In McLean County, Ill., BDM is installing a $3.3 million CJIS system intended to link jails, courts and the police, said Hanby. The new system was declared operational Sept. 25, and will save $1.2 million per year by improving efficiency, said John Zeunik, the senior administrator of McLean County, which has a population of 137,500.

"We are basically designing one integrated system ... because we have not seen one [fully integrated system] available. That's why we are developing one from scratch," said Zeunik.

Oracle Corp., Redwood Shores, Calif., is also active in the criminal justice business, having won contracts to supply database software to CJIS development efforts in Los Angeles County and New Mexico.

Both systems link the police to the courthouses, allowing judges to review upcoming cases. In one case, the system allowed a judge to announce that a prisoner standing before him needed to be taken to the hospital because of a severe disease that had been diagnosed by the prison's health unit, according to Oracle officials. The diagnosis had not been forwarded to the jailers, who were unaware of the prisoner's condition until informed of it by the judge.

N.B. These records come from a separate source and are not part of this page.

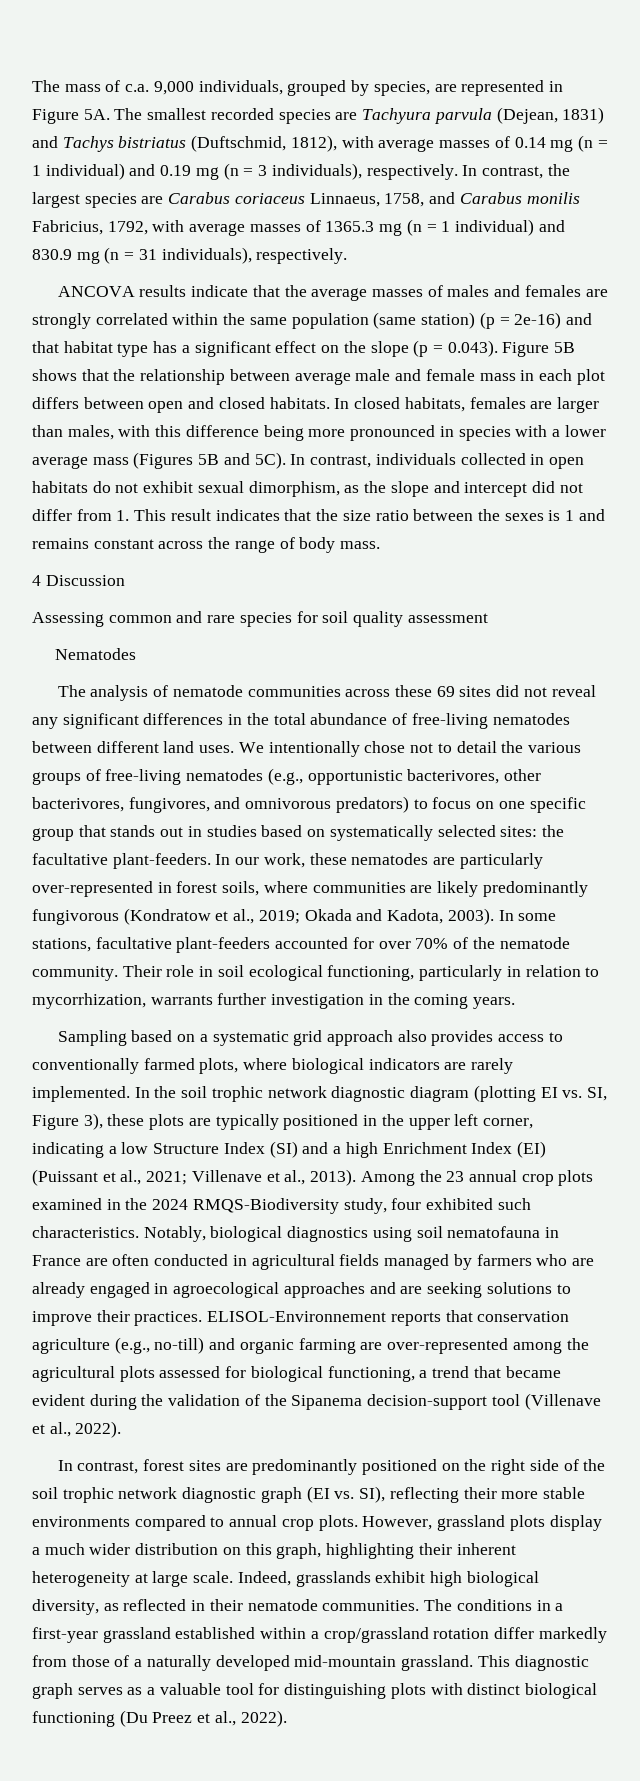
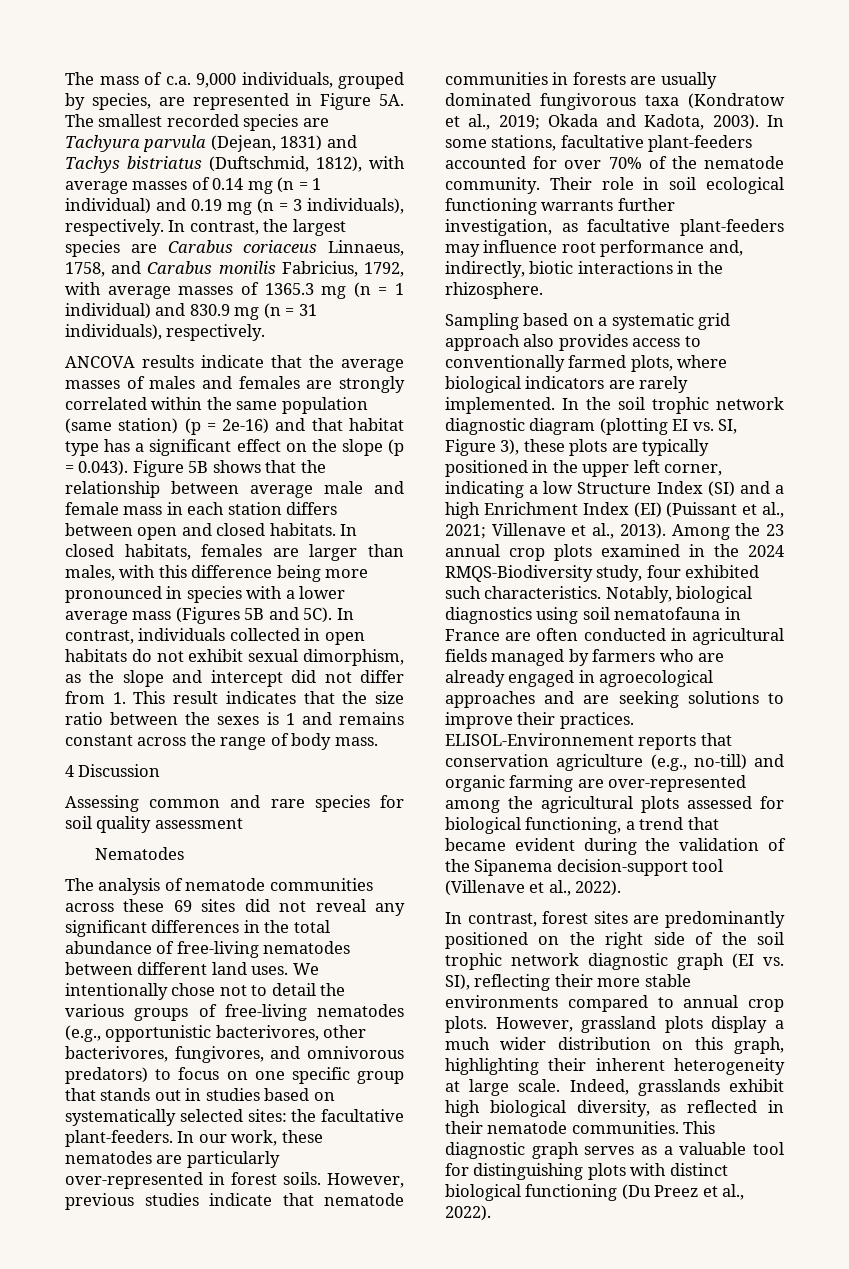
- ANCOVA results indicate that the average masses of males and females are strongly correlated within the same population (same station) (p = 2e-16) and that habitat type has a significant effect on the slope (p = 0.043). Figure 5B shows that the relationship between average male and female mass in each plot differs between open and closed habitats.
+ ANCOVA results indicate that the average masses of males and females are strongly correlated within the same population (same station) (p = 2e-16) and that habitat type has a significant effect on the slope (p = 0.043). Figure 5B shows that the relationship between average male and female mass in each station differs between open and closed habitats.
- In our work, these nematodes are particularly over-represented in forest soils, where communities are likely predominantly fungivorous (Kondratow et al., 2019; Okada and Kadota, 2003).
+ In our work, these nematodes are particularly over-represented in forest soils. However, previous studies indicate that nematode communities in forests are usually dominated fungivorous taxa (Kondratow et al., 2019; Okada and Kadota, 2003).
- Their role in soil ecological functioning, particularly in relation to mycorrhization, warrants further investigation in the coming years.
+ Their role in soil ecological functioning warrants further investigation, as facultative plant-feeders may influence root performance and, indirectly, biotic interactions in the rhizosphere.
- The conditions in a first-year grassland established within a crop/grassland rotation differ markedly from those of a naturally developed mid-mountain grassland.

One of the major roadblocks facing the design and deployment of the CJIS is the need to hammer together some kind of working agreement among the local organizations, said Sybase's Mancey.

For example, it took more than two years, and a legislative decision by the Colorado state assembly, for a common design to be agreed upon by the five organizations that will use the Sybase criminal justice information system in Colorado, he said.

Executives from other companies say they see the same disagreements in other states, cities and counties, hindering the companies' ability to resell completed criminal justice information systems.

Many of the differences among the various jurisdictions stem from local laws and operating practices, while others simply reflect bureaucratic competition between sometime rival organizations within each state and county, the executives said.